Opposition MPs have been scathing, and even some of Sunak’s own conservative MPs appear frustrated by the hold-up. There was “a feeling that it could surely be done a little more quickly” Conservative MP Oliver Heald said in a parliamentary debate yesterday on Horizon association.

But not everyone wants the prime minister to jump into a decision. Unless both sides are happy with the deal, there is always the risk that the UK exercises a right to pull out of association after a year if its net contribution rises beyond a certain point, said Martin Smith, head of the policy lab at the UK medical research charity Wellcome Trust.

“I very much feel the community’s frustration, but I want a long-term solution,” he said.

Is Ehler correct?

Several observers disagree with Ehler that the TCA, which sets out the broad terms of association, would have to be reopened to give the UK better financial guarantees.

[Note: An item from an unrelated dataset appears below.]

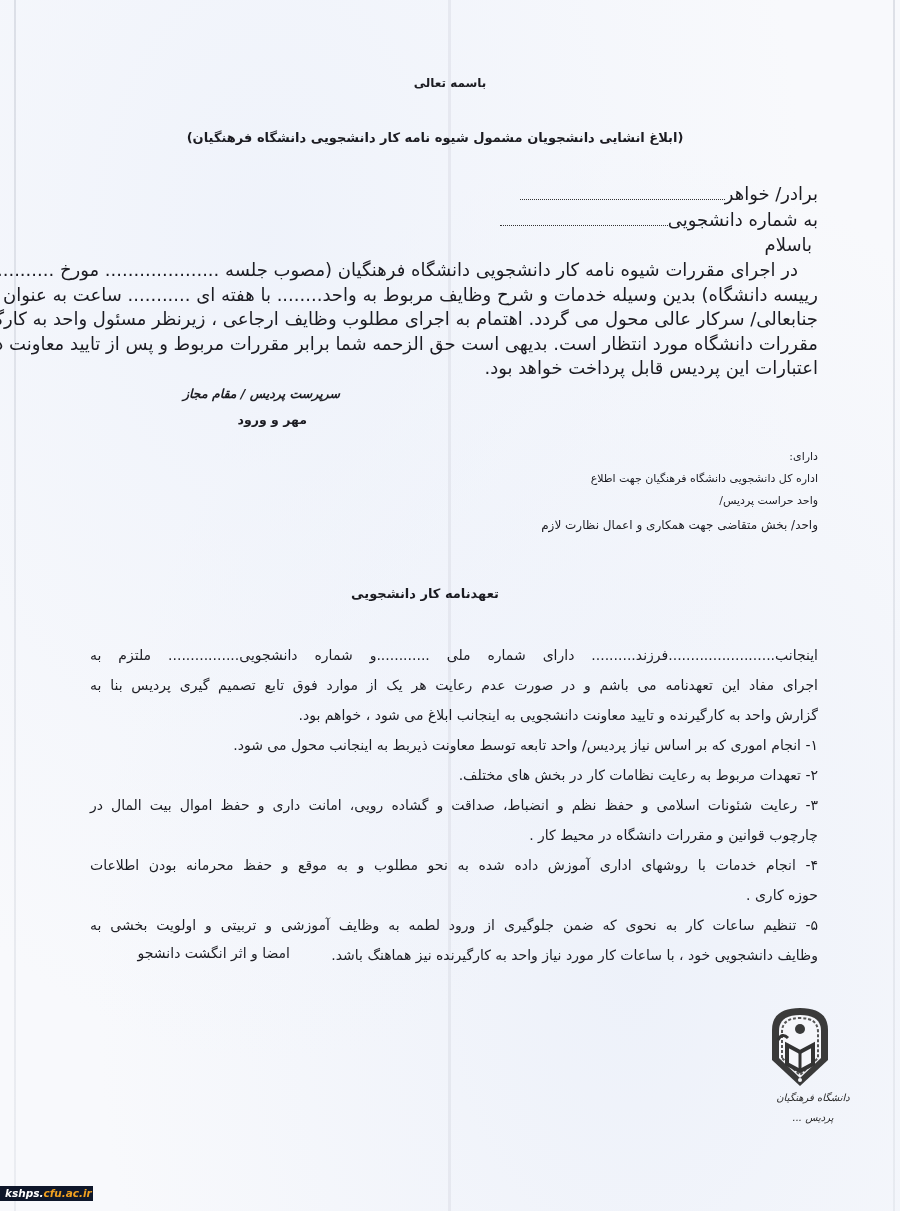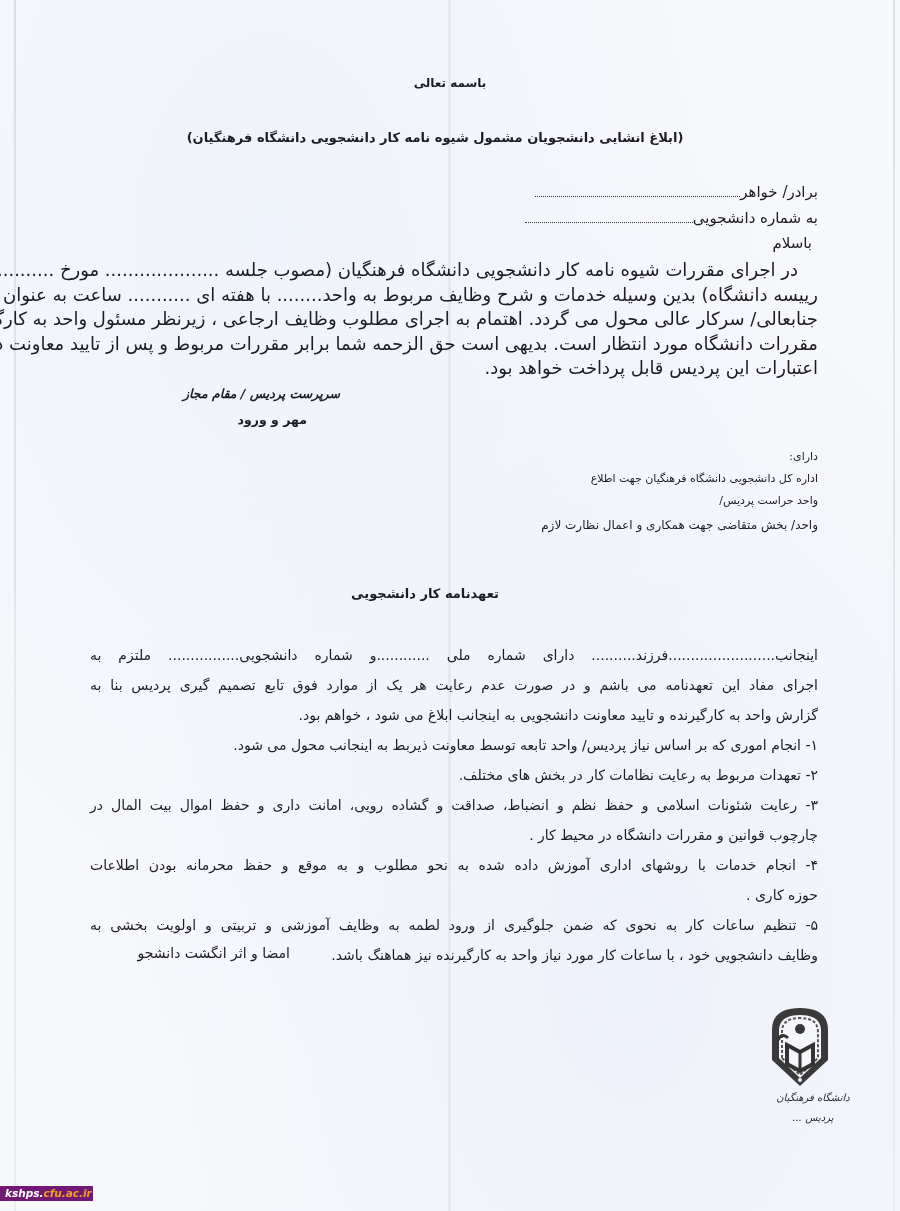"برادر/ خواهر" .field-line { font-size: 15px -> 18px }
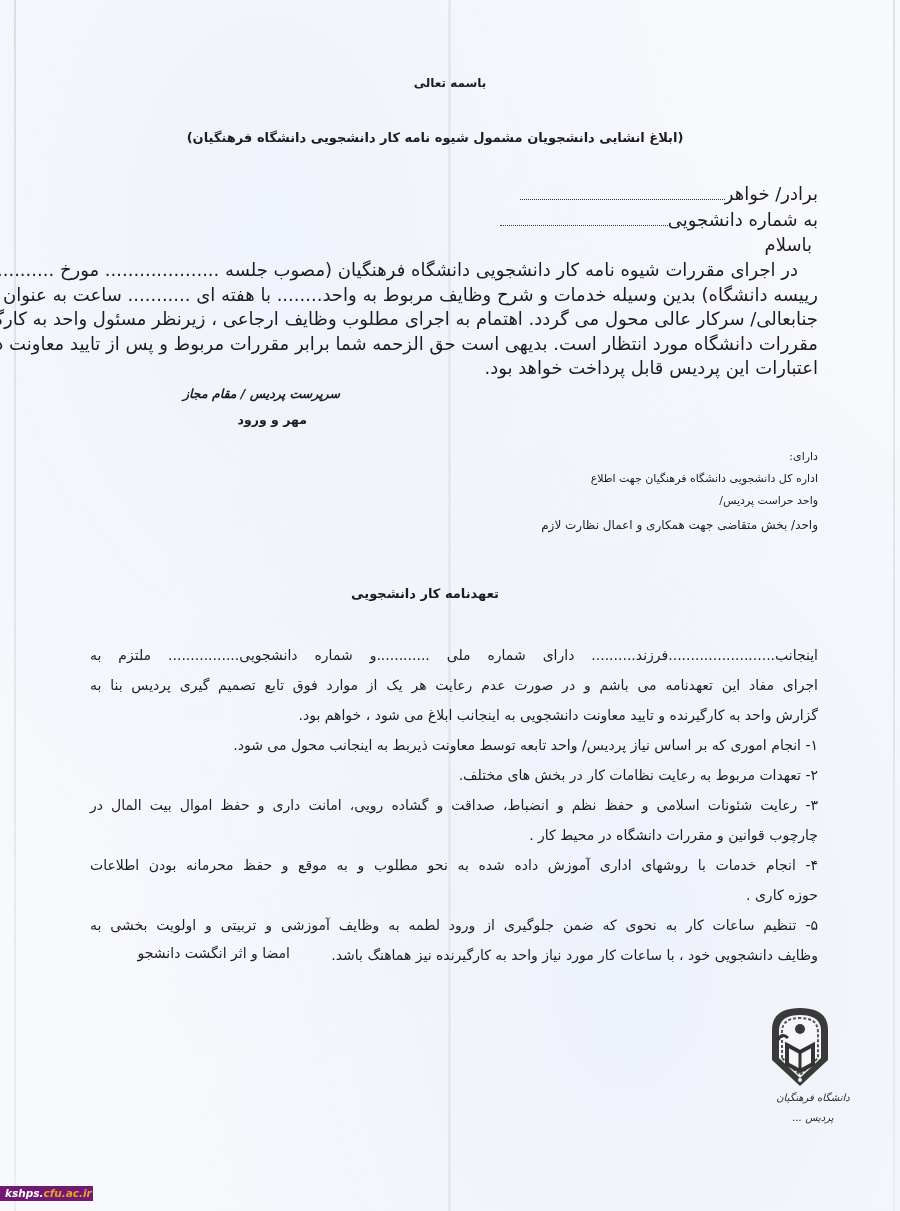"kshps.cfu.ac.ir" .watermark { background: #701a75 -> #0f172a }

Instead, changes could be made in the association protocol, which sets out the exact details of implementation. “Changing the TCA isn’t necessary or on the table for discussion – neither side wants to do that. But there are plenty of ways of implementing the TCA through the Protocol that can be discussed,” said Smith.

But even if a way were found to renegotiate without changing the TCA, Ehler’s broader worry – that if the UK was able to renegotiate its Horizon deal this could have a knock-on effect for other association talks – arguably still stands.

This issue also plays into a broader tiff between the Commission and the European Parliament over who has oversight over association deals. Ehler and other MEPs have refused to ratify the recent association of New Zealand because they are worried the form of the deal gives the Commission the right to agree future association deals without parliamentary scrutiny.

If the Commission amended the UK deal using the association protocol – which parliament does not have oversight over – this would prove it was sidestepping MEPs’ scrutiny when negotiating association, a parliamentary source said.

What about member states?

Member states have not yet put pressure on the Commission to hold firm or compromise with the UK, said one representative, speaking on condition of anonymity.

Research ministers would on the whole like the UK to be part of the programme, but this had to be weighed against any perception of allowing the UK to renegotiate the TCA and cherry pick parts of EU programmes it liked.

Member states wanted to move on from the negotiations, but there was also a risk that EU countries are simply getting used to the UK not being part of Horizon Europe, lessening the pressure to do a deal to allows the country to rejoin.